[Start of Attachment]

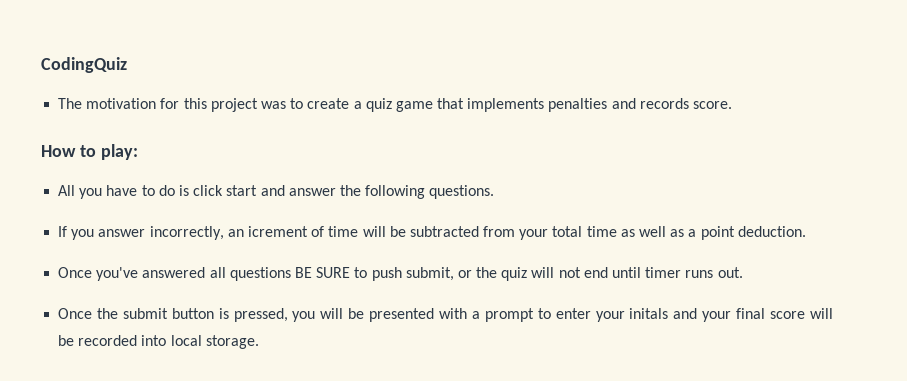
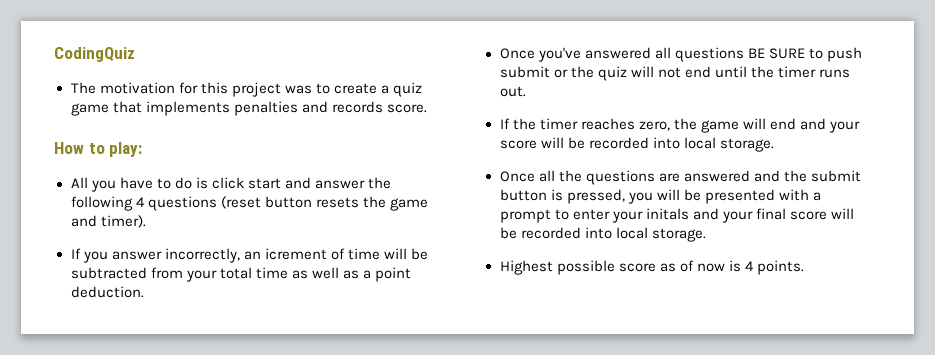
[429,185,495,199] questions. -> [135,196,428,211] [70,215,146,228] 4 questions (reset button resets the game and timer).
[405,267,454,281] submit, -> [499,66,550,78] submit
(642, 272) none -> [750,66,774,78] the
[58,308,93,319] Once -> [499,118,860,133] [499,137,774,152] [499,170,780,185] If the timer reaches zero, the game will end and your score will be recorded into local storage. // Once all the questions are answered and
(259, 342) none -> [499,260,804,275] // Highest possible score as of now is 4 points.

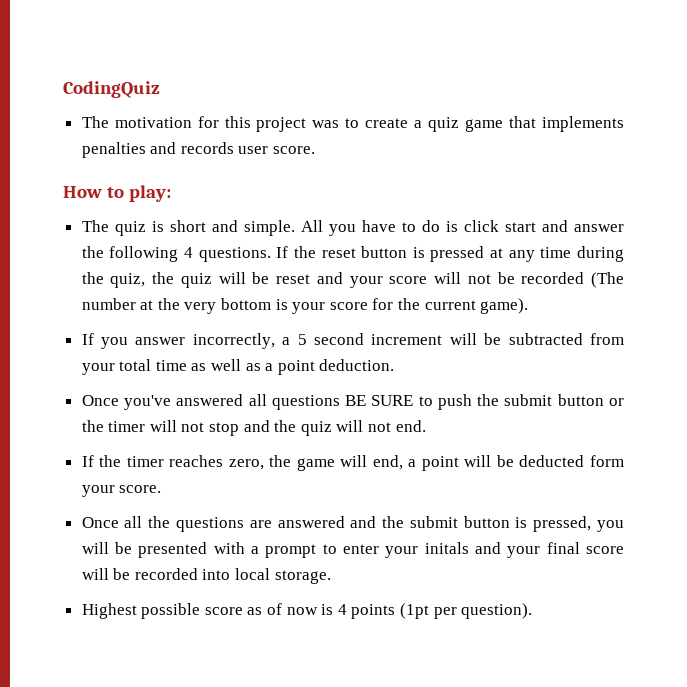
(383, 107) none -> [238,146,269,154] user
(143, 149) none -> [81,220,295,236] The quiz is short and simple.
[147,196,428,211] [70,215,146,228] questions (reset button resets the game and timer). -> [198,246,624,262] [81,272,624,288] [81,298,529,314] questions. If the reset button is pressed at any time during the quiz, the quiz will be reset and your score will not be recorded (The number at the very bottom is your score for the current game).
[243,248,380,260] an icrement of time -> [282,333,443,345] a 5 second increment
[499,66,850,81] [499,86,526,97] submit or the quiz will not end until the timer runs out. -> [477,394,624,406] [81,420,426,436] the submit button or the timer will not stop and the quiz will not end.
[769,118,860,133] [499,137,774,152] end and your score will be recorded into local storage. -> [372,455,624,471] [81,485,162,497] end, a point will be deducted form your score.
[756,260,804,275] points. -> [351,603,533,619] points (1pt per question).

[End of Attachment]

§ **Exercise**
Using the listing above, copy exactly the line that contains "(642, 272) none -> [750,66,774,78] the", the line that contains "(259, 342) none", and each line that falls between them.

§ **Answer to this problem**
(642, 272) none -> [750,66,774,78] the
[58,308,93,319] Once -> [499,118,860,133] [499,137,774,152] [499,170,780,185] If the timer reaches zero, the game will end and your score will be recorded into local storage. // Once all the questions are answered and
(259, 342) none -> [499,260,804,275] // Highest possible score as of now is 4 points.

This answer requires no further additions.